Блог пользователя geniucos

Автор geniucos, история, 8 лет назад, По-английски

Hi. I was wondering what are the selections systems for IOI in different conutries. As far as I know, in math olympiad you can find the tasks from national selection contests translated into English, and I want to know if there is any such place for the informatics one. Romania's tasks, for example, unfortunately, are not translated into English and official solutions are hard to find (still, the tasks are available for solving and can be found at this site, the problems which have on the "sursa" column the words "lot" and "seniori" in the "arhiva de probleme" section are tasks from our national selection contests, around 18 per year). What about you? Where can I find your national OI tasks (preferably with an oline judge)? Is there any place where we can find their official solutions? I think that the answers for this question will help a lot of the high-school students to improve their skills.
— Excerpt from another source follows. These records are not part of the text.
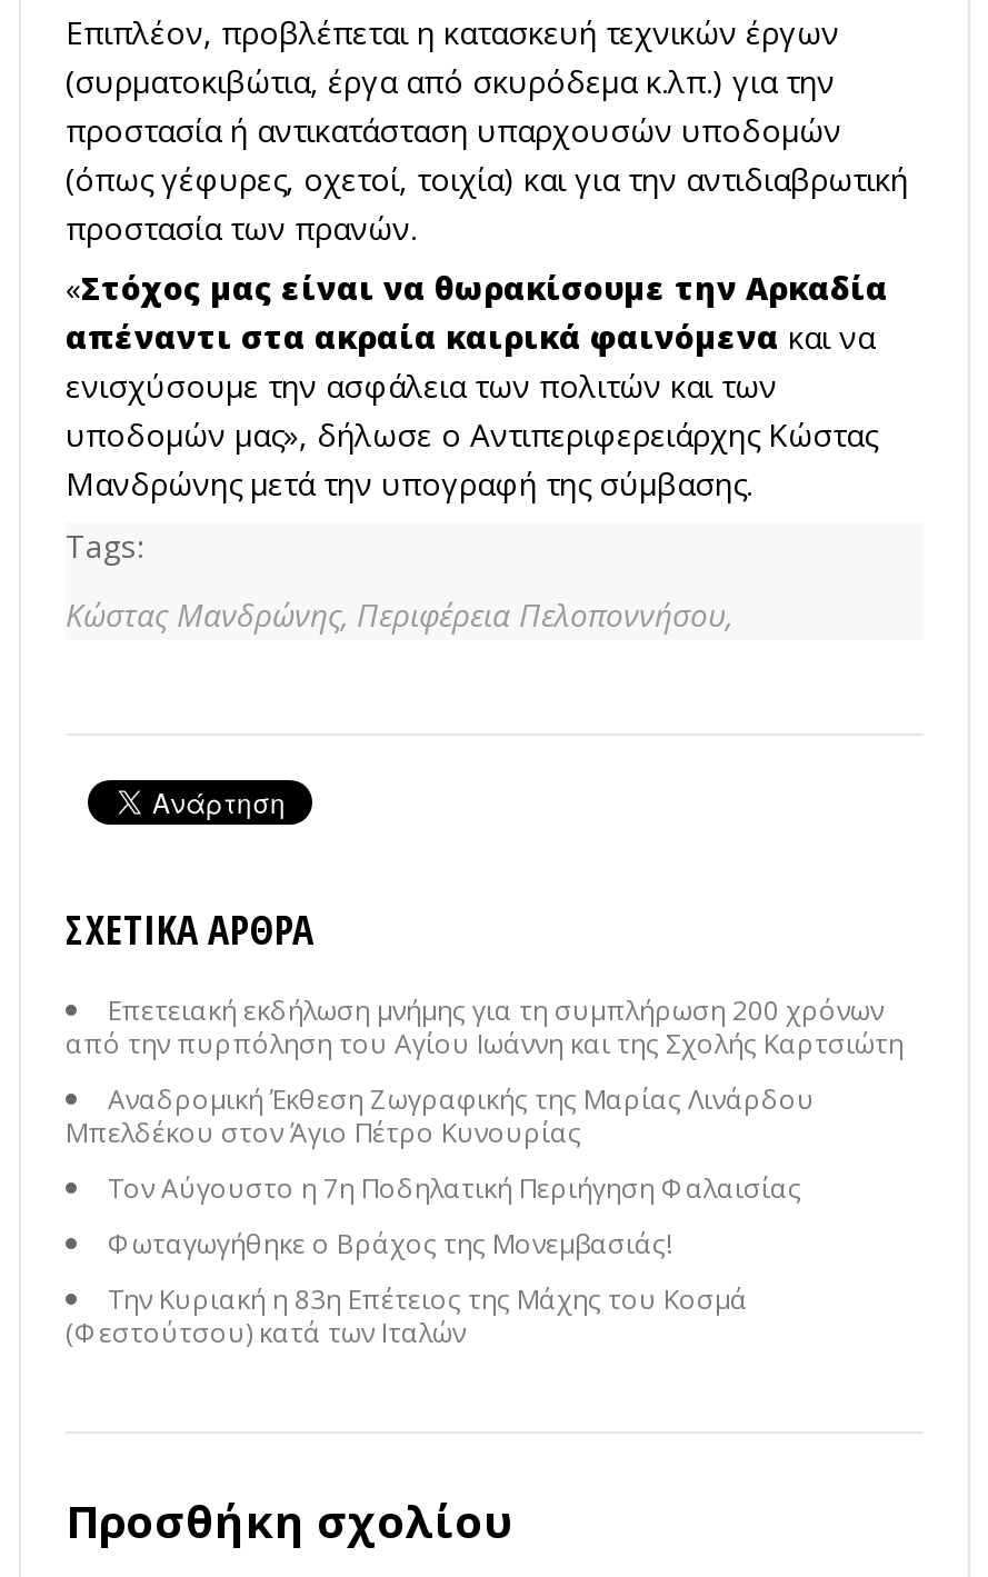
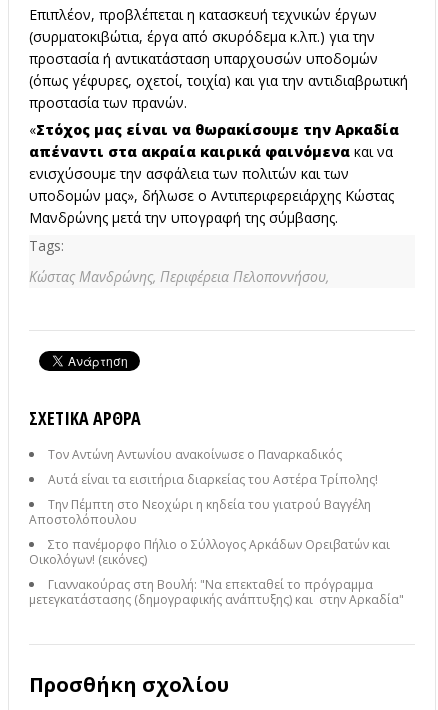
[66,991,904,1062] Επετειακή εκδήλωση μνήμης για τη συμπλήρωση 200 χρόνων | από την πυρπόληση του Αγίου Ιωάννη και της Σχολής Καρτσιώτη -> [48,446,342,463] Τον Αντώνη Αντωνίου ανακοίνωσε ο Παναρκαδικός
[66,1080,815,1151] Αναδρομική Έκθεση Ζωγραφικής της Μαρίας Λινάρδου | Μπελδέκου στον Άγιο Πέτρο Κυνουρίας -> [48,471,378,488] Αυτά είναι τα εισιτήρια διαρκείας του Αστέρα Τρίπολης!
[108,1169,801,1207] Τον Αύγουστο η 7η Ποδηλατική Περιήγηση Φαλαισίας -> [29,496,371,528] Την Πέμπτη στο Νεοχώρι η κηδεία του γιατρού Βαγγέλη | Αποστολόπουλου
[108,1224,672,1262] Φωταγωγήθηκε ο Βράχος της Μονεμβασιάς! -> [29,536,390,568] Στο πανέμορφο Πήλιο ο Σύλλογος Αρκάδων Ορειβατών και | Οικολόγων! (εικόνες)
[66,1280,748,1351] Την Κυριακή η 83η Επέτειος της Μάχης του Κοσμά | (Φεστούτσου) κατά των Ιταλών -> [29,576,404,608] Γιαννακούρας στη Βουλή: "Να επεκταθεί το πρόγραμμα | μετεγκατάστασης (δημογραφικής ανάπτυξης) και στην Αρκαδία"

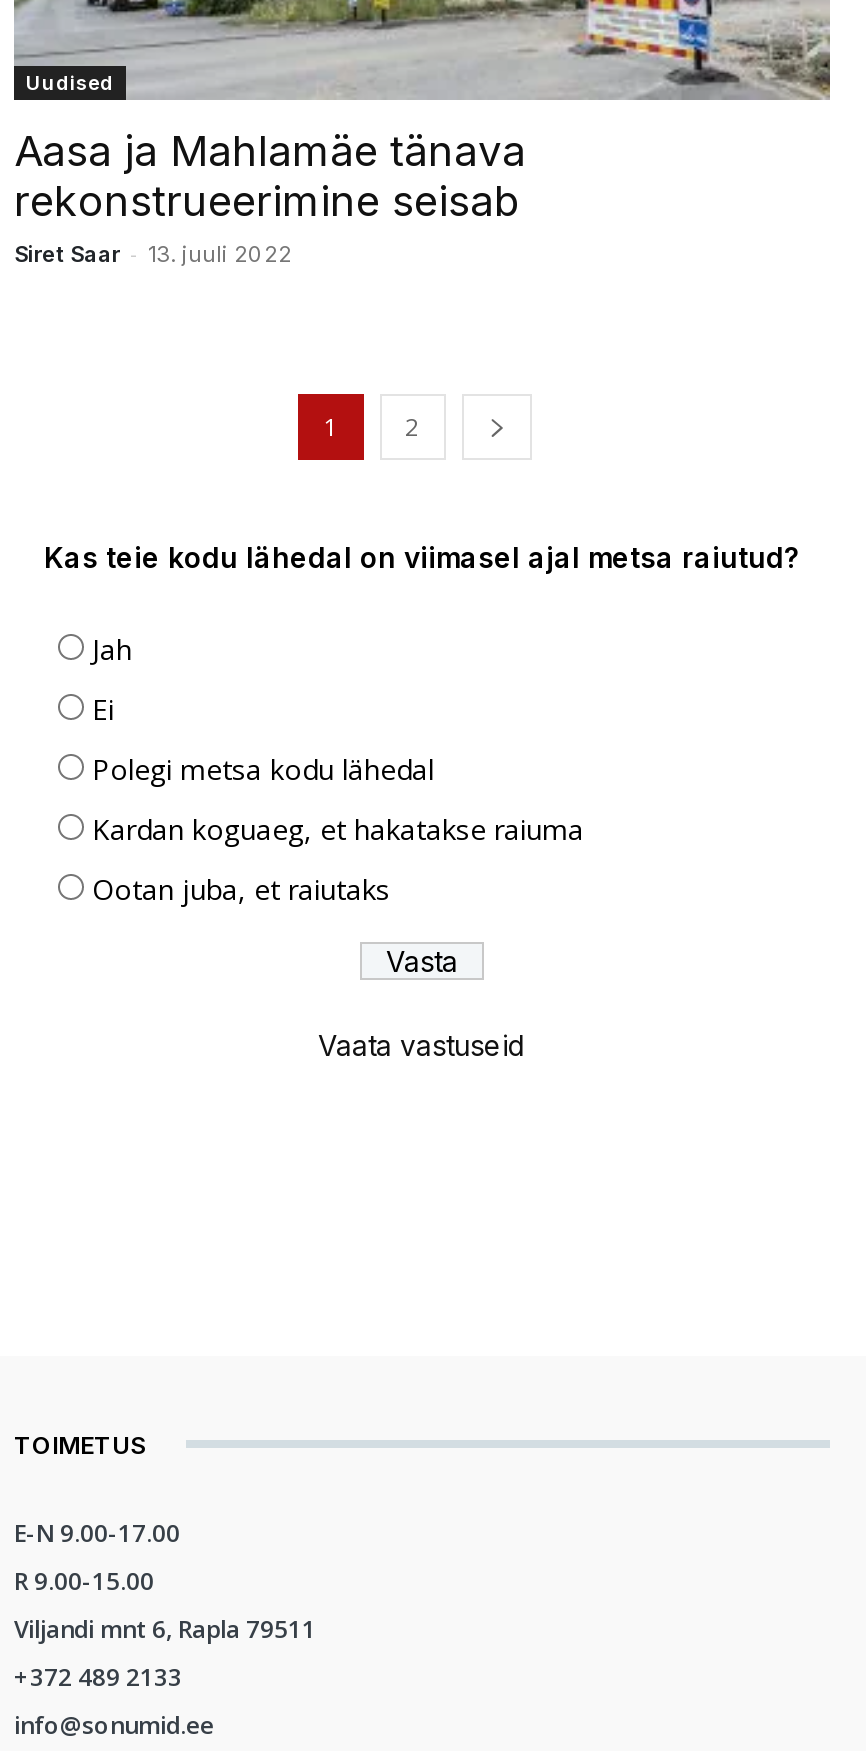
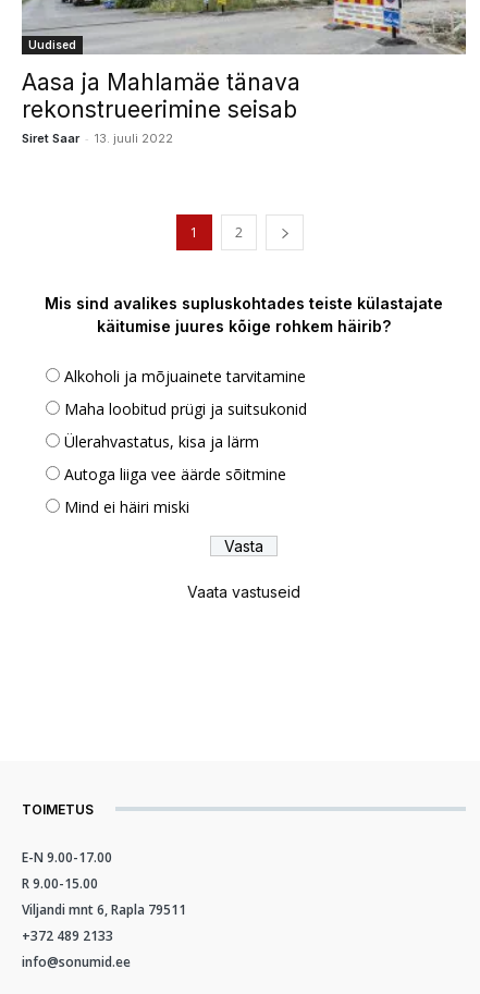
[44,539,800,573] Kas teie kodu lähedal on viimasel ajal metsa raiutud? -> [45,294,443,335] Mis sind avalikes supluskohtades teiste külastajate | käitumise juures kõige rohkem häirib?
[92,629,132,667] Jah -> [64,365,306,386] Alkoholi ja mõjuainete tarvitamine
[92,689,114,727] Ei -> [64,398,307,419] Maha loobitud prügi ja suitsukonid
[92,749,434,787] Polegi metsa kodu lähedal -> [64,431,259,451] Ülerahvastatus, kisa ja lärm
[92,809,584,847] Kardan koguaeg, et hakatakse raiuma -> [64,463,286,484] Autoga liiga vee äärde sõitmine
[92,869,390,907] Ootan juba, et raiutaks -> [64,496,189,517] Mind ei häiri miski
PS: Please don't forget, when answering the question, to say wheter there exists a place where we can find the tasks, preferably with an online judge, or not.

  • Проголосовать: нравится
  • +65
  • Проголосовать: не нравится

»
8 лет назад, # |
Rev. 2   Проголосовать: нравится +90 Проголосовать: не нравится

1. Iran team selection system:

In Iran there are a few rounds to determine the IOI team.

The first round consists of 30-40 theory (combinatorics, graph theory and algorithm) multi choice problems (on paper) and every 10th-11th grader in the country can participate. About 1500 top students from all over the country advance to the second round.

The second round is about 3 months after the first one and is held in two days:

Day one) 25-35 theory multi choice problems (on paper) and it has 50% of total score of this second round.

Day two) 4-5 theory problems (IMO style, on paper) and it has the other 50% of total score of this round. And it is ironic because today was this year's day two (good luck guys!).

The solutions of second day of top 250 from the first day will be graded (to avoid grading all 1500*4 solutions).

80 top students from this round will advance to the next round.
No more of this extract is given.